The staying power of the aughts’ icons comes in part from the same outlier status that made them so effective to begin with. Curry does most of his work far from the cluttered area around the rim; the way he crisscrosses from spot to spot makes him a cardiovascular marvel and spares him the bumps and crashes that add up to knock guards out of the sport. Durant stands nearly 7 feet tall, and his go-to move — a fading, full-stretch jump shot — doesn’t suffer for slight losses of athleticism.
James, not only the leading scorer in NBA history but also fourth on the league’s all-time assist list, simply has skill to spare. In a slower and slightly more ground-bound state, he remains strong enough to shoulder through most any opponent and keen enough to knife a pass against the grain of a rotating defence.
“I prepare my mind, my body and my soul to go out there and be available to my teammates,” James said earlier this month, as the Lakers got training camp under way.
This generation of stars is also the first to benefit fully from an evolved understanding of nutrition and performance science. Crawford, 43, recalled his wife, midway through his career, introducing him to the notion that drinking water might be beneficial. “She did it with those flavour packs,” he said, laughing, “and I was like, ‘Oh, this tastes like Kool-Aid.’” Among top players, the revolution has spread to advanced biomechanical monitoring and individualised training programs designed to strengthen what needs it and rest what risks overuse.
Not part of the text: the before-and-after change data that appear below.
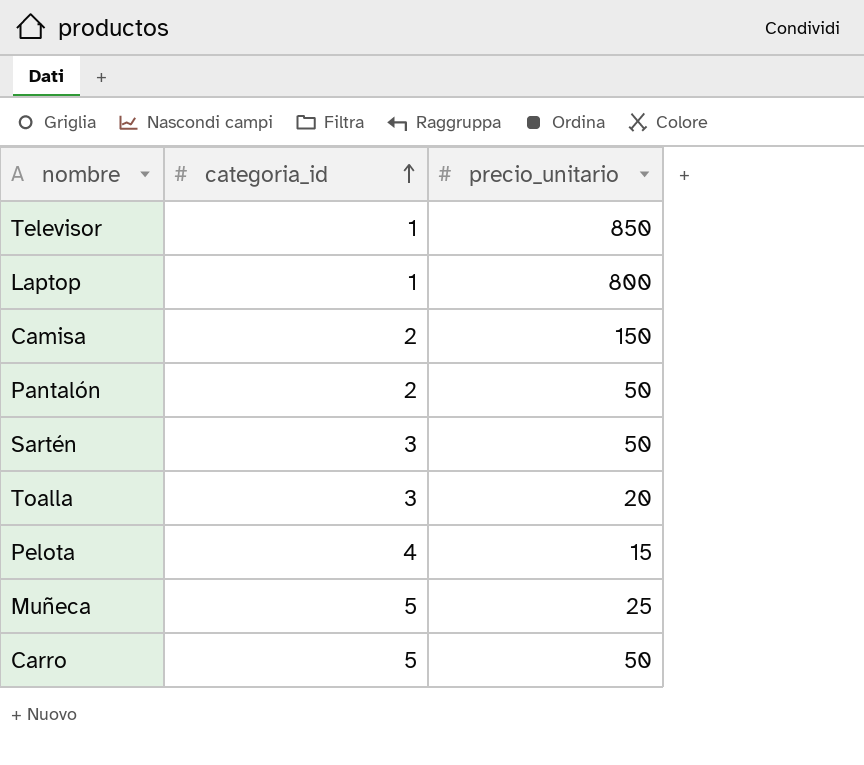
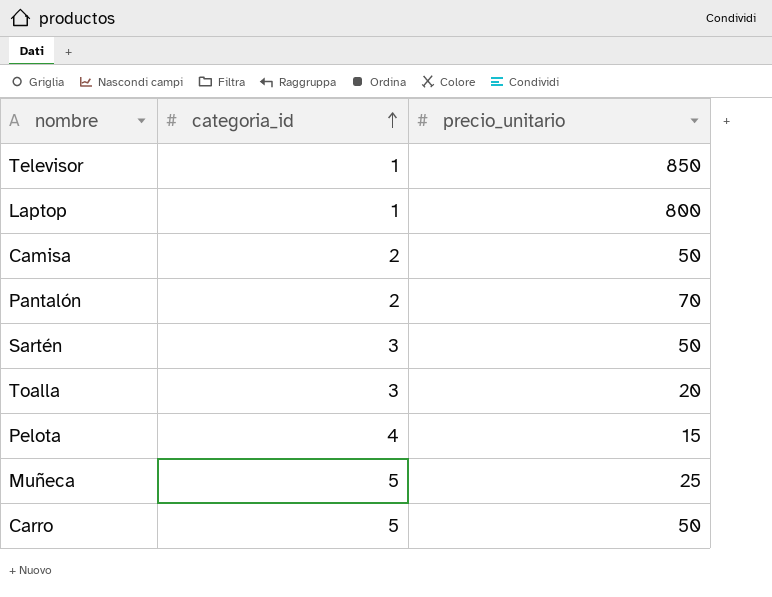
Camisa | precio_unitario: 150 -> 50
Pantalón | precio_unitario: 50 -> 70

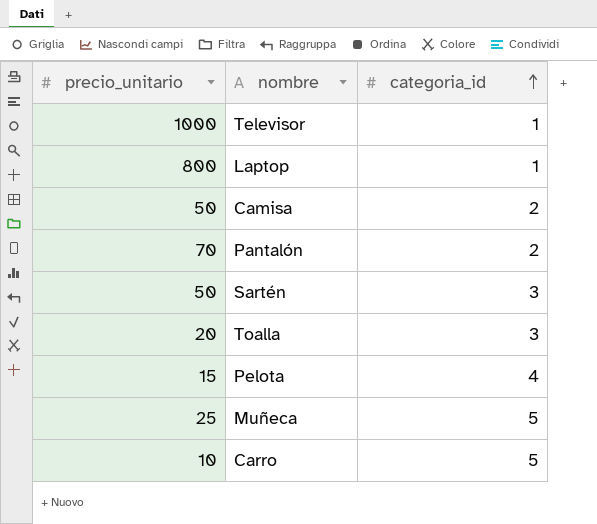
column precio_unitario | position: 3 -> 1
Televisor | precio_unitario: 850 -> 1000
Carro | precio_unitario: 50 -> 10

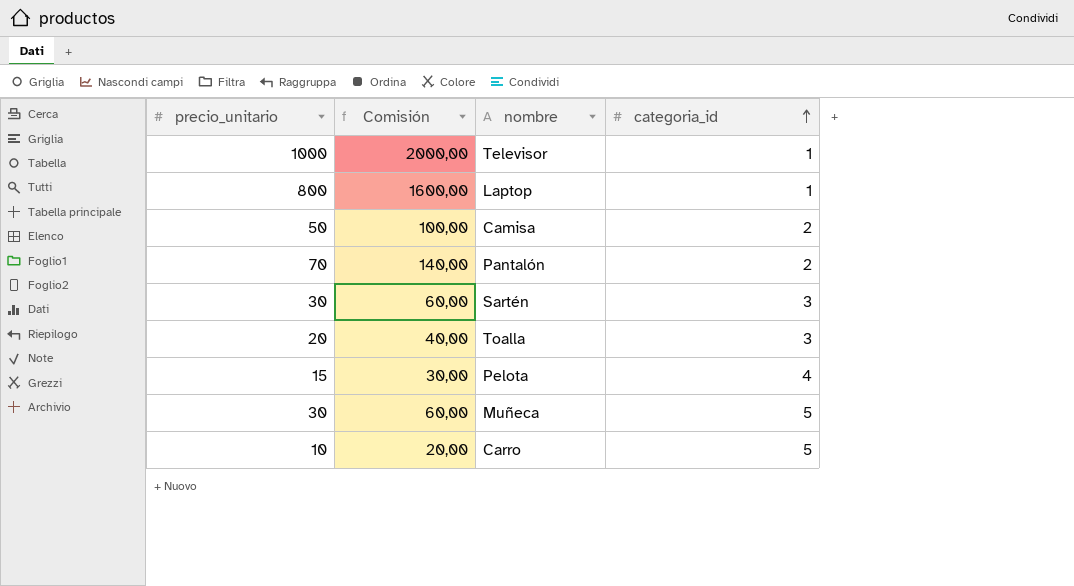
column Comisión | formula: none -> [precio_unitario] * 2
Sartén | precio_unitario: 50 -> 30
Muñeca | precio_unitario: 25 -> 30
Warriors coach Steve Kerr has called Curry’s care for his body — his building up of a layer of protective muscle, his commitment to conditioning — the key to his longevity. Maverick Carter, James’s business partner, has said James spends more than a million dollars annually on the high-tech upkeep of his frame. (The players also benefit from a basketball culture more accepting than it used to be of time off; none of James, Curry or Durant played in 60 games last season.)
If the endurance of these geriatric millennials is a boon to nostalgic fans, who have recently watched James and Curry trade championships with late-20s stars Giannis Antetokounmpo and Nikola Jokic, it coincides with a Gen Z logjam. The Dallas Mavericks’ Luka Doncic and the Memphis Grizzlies’ Ja Morant, two 24-year-olds slated for superstardom from their first highlights, each backslid on the court in 2023, Morant to a first-round playoff loss to the Lakers and Doncic out of the postseason entirely. Zion Williamson entered the league in 2019 drawing comparisons to James, for the force with which he blasted off from the floor. He has laboured through four injury-plagued seasons and hasn’t yet appeared in the playoffs.
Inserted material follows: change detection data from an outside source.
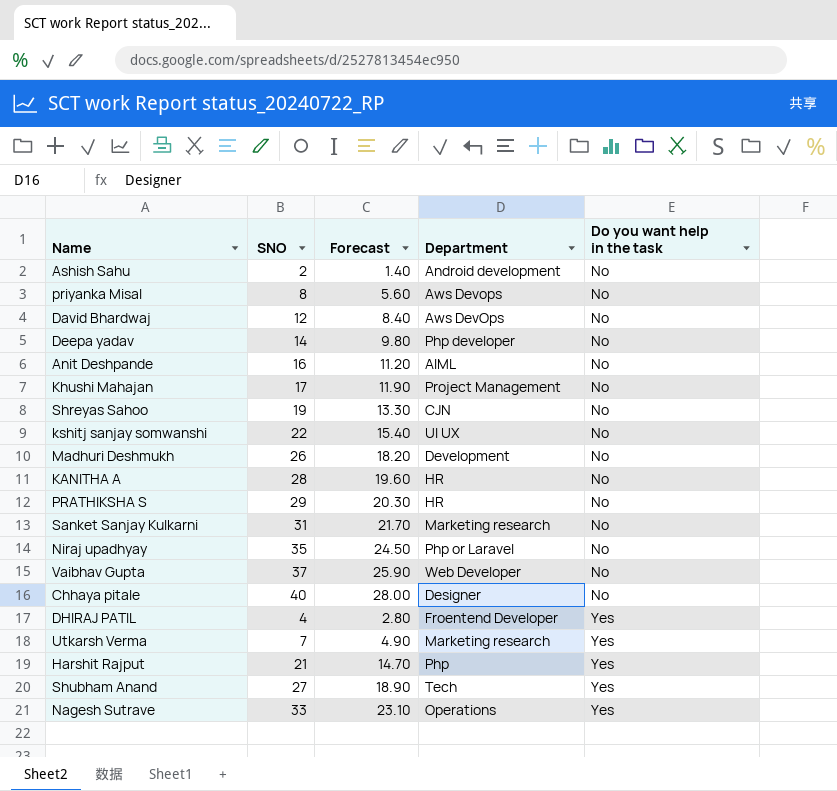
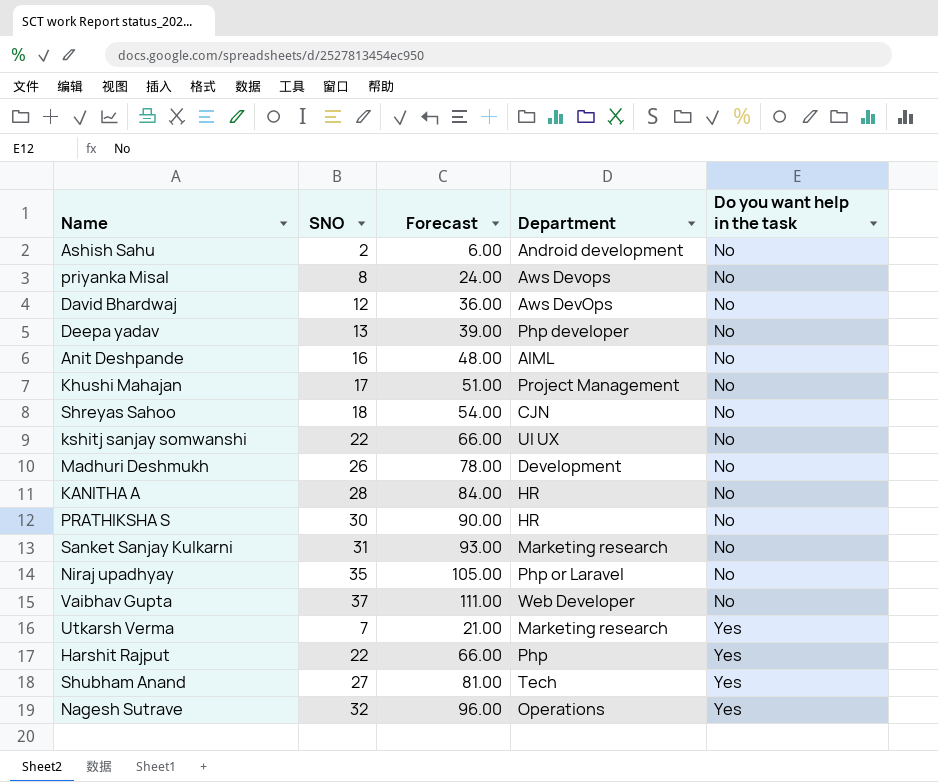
column Forecast | formula: [SNO] * 0.7 -> [SNO] * 3
row Chhaya pitale: 40 | 28.00 | Designer | No -> none
row DHIRAJ PATIL: 4 | 2.80 | Froentend Developer | Yes -> none
Deepa yadav | SNO: 14 -> 13
Shreyas Sahoo | SNO: 19 -> 18
PRATHIKSHA S | SNO: 29 -> 30
Harshit Rajput | SNO: 21 -> 22
Nagesh Sutrave | SNO: 33 -> 32

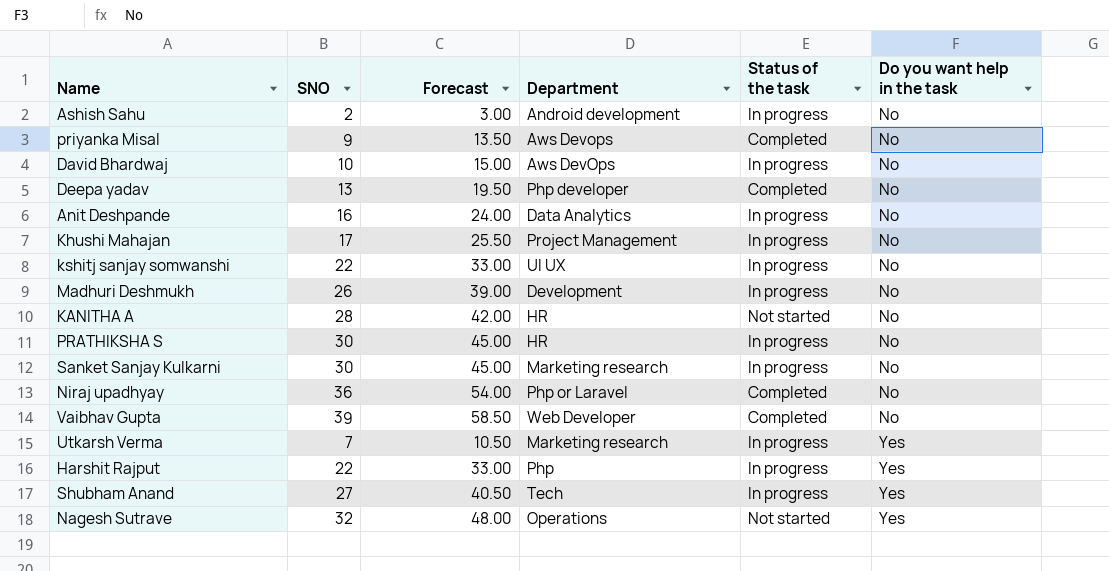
column Forecast | formula: [SNO] * 3 -> [SNO] * 1.5
column Status of the task | position: none -> 5
row Shreyas Sahoo: 18 | 54.00 | CJN | No -> none
priyanka Misal | SNO: 8 -> 9
David Bhardwaj | SNO: 12 -> 10
Anit Deshpande | Department: AIML -> Data Analytics
Sanket Sanjay Kulkarni | SNO: 31 -> 30
Niraj upadhyay | SNO: 35 -> 36
Vaibhav Gupta | SNO: 37 -> 39

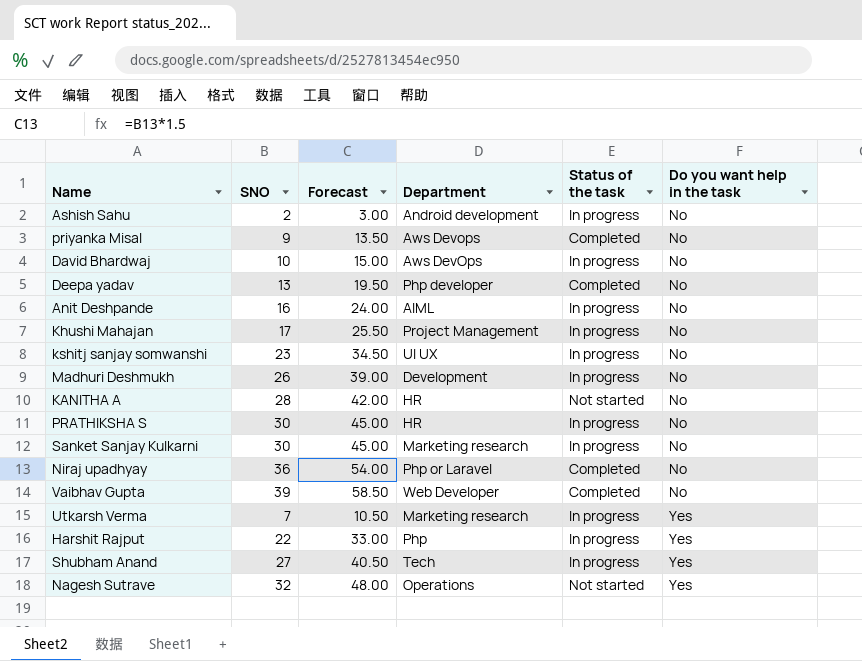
Anit Deshpande | Department: Data Analytics -> AIML
kshitj sanjay somwanshi | SNO: 22 -> 23
kshitj sanjay somwanshi | Forecast: 33.00 -> 34.50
Each player could learn something from his elders. Doncic commands the floor with his shotmaking and passing, but unlike Curry, he rarely plays without the ball in his hands; where the Warriors’ offence flows like water, the Mavericks’ has tended to set like concrete. Morant will serve a suspension during the Grizzlies’ first 25 games this season following a second Instagram video in which he flashed a handgun, the kind of bad publicity that mostly skipped the earlier generation.
This month, David Griffin — the one-time general manager of James’s Cleveland Cavaliers and now the executive vice president of basketball operations for New Orleans — gave a compliment to Williamson that James never would have qualified for. Of Williamson’s off-season health regimen, Griffin said, “This was the first summer where we’ve seen Zion take his profession seriously like that.”
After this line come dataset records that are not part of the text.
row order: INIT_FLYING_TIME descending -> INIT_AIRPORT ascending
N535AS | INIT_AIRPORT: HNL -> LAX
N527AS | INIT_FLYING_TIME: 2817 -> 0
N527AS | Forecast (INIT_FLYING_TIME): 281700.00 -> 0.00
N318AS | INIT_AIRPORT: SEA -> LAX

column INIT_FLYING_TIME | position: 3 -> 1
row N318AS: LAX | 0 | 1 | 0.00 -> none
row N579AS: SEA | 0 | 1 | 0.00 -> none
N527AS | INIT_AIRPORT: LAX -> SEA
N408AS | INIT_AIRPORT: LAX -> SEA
In slowing down the clock, James, Durant and Curry have raised the barrier to entry. Young players can’t wait for their competition to age past relevance; they’ll have to push them off of the sport’s pedestal. In time, Crawford said, the best of them will rise to the standard. (He named Victor Wembanyama, San Antonio’s super-rookie, in a hopeful tone.)
“You see LeBron up at five in the morning working out. You see KD getting a game in at every gym across the country. You see Steph Curry running sand dunes on vacation,” Crawford said. “There’s no excuse, if you want to be one of the greatest to ever do it.”